**Stored data entries**:
==============================

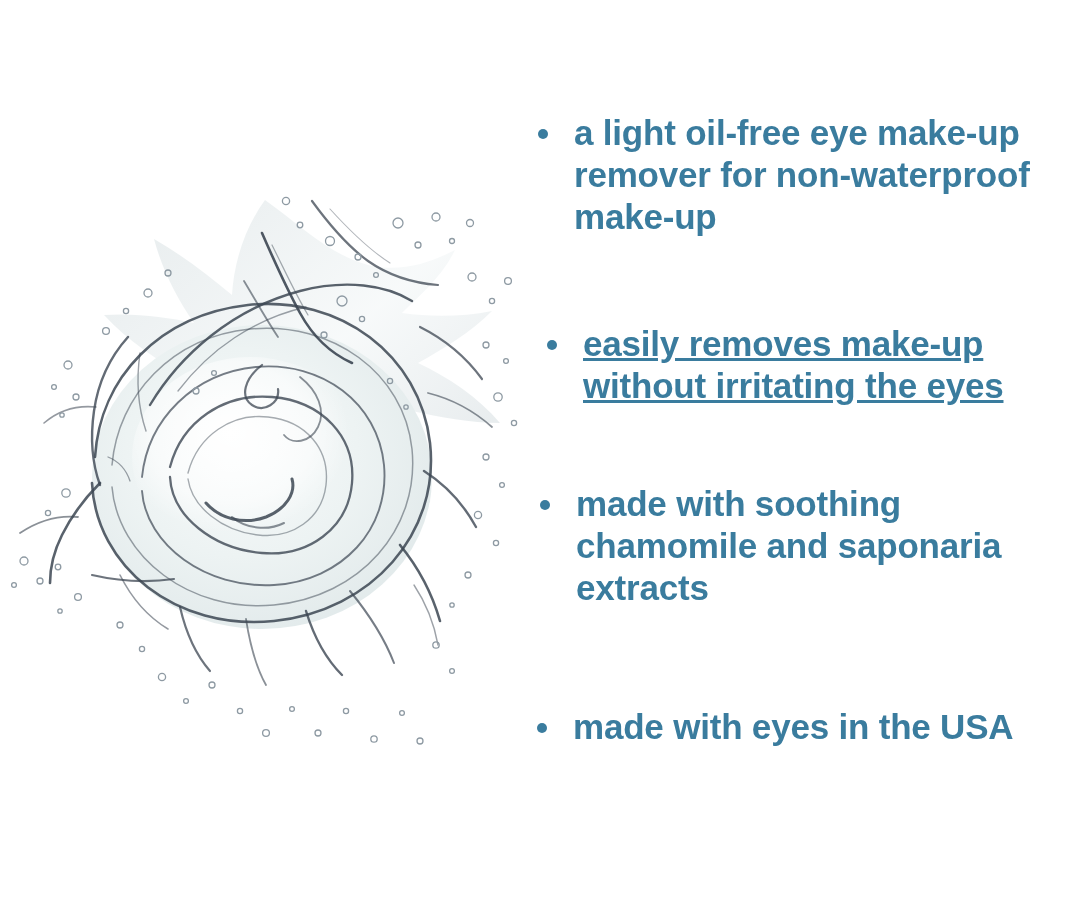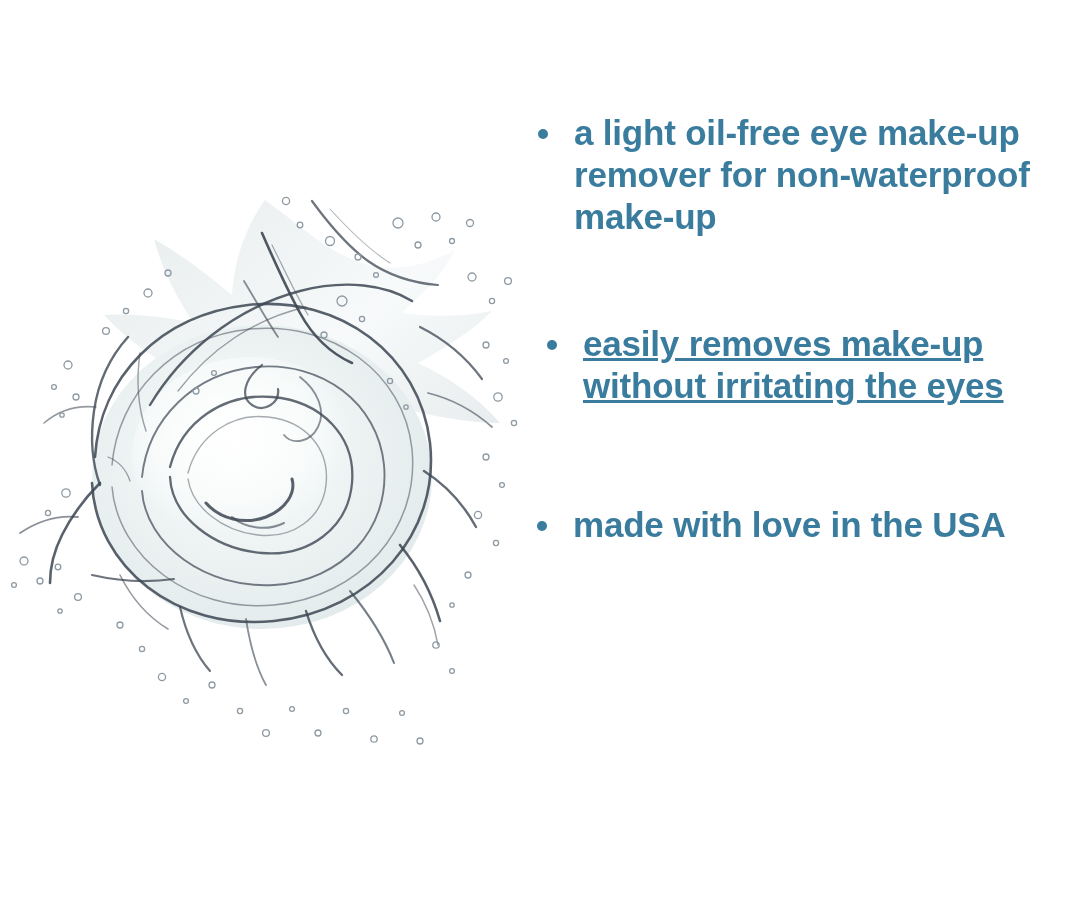--- a/index.html
+++ b/index.html
@@ -249,6 +249,10 @@
       <span class="bullet-text">easily removes make-up without irritating the eyes</span>
     </div>
 
+    <div class="bullet-row b2">
+      <span class="bullet-dot"></span>
+      <span class="bullet-text">made with soothing chamomile and saponaria extracts</span>
+    </div>
 
     <div class="bullet-row b3">
       <span class="bullet-dot"></span>

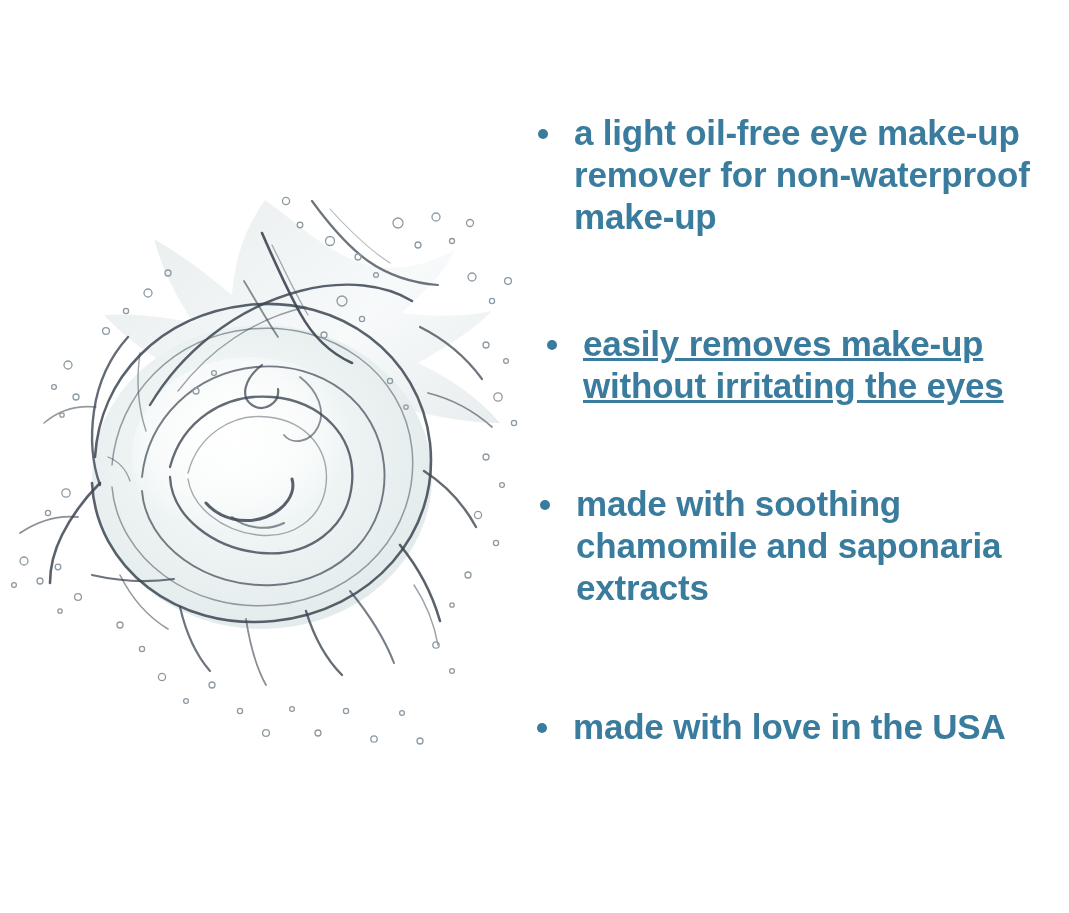--- a/index.html
+++ b/index.html
@@ -256,7 +256,7 @@
 
     <div class="bullet-row b3">
       <span class="bullet-dot"></span>
-      <span class="bullet-text">made with love in the USA</span>
+      <span class="bullet-text">made with eyes in the USA</span>
     </div>
 
   </div>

==============================

**Work to be completed**: Transcribe the records verbatim, excluding pictures.

**Answer space**:
--- a/index.html
+++ b/index.html
@@ -249,6 +249,10 @@
       <span class="bullet-text">easily removes make-up without irritating the eyes</span>
     </div>
 
+    <div class="bullet-row b2">
+      <span class="bullet-dot"></span>
+      <span class="bullet-text">made with soothing chamomile and saponaria extracts</span>
+    </div>
 
     <div class="bullet-row b3">
       <span class="bullet-dot"></span>

--- a/index.html
+++ b/index.html
@@ -256,7 +256,7 @@
 
     <div class="bullet-row b3">
       <span class="bullet-dot"></span>
-      <span class="bullet-text">made with love in the USA</span>
+      <span class="bullet-text">made with eyes in the USA</span>
     </div>
 
   </div>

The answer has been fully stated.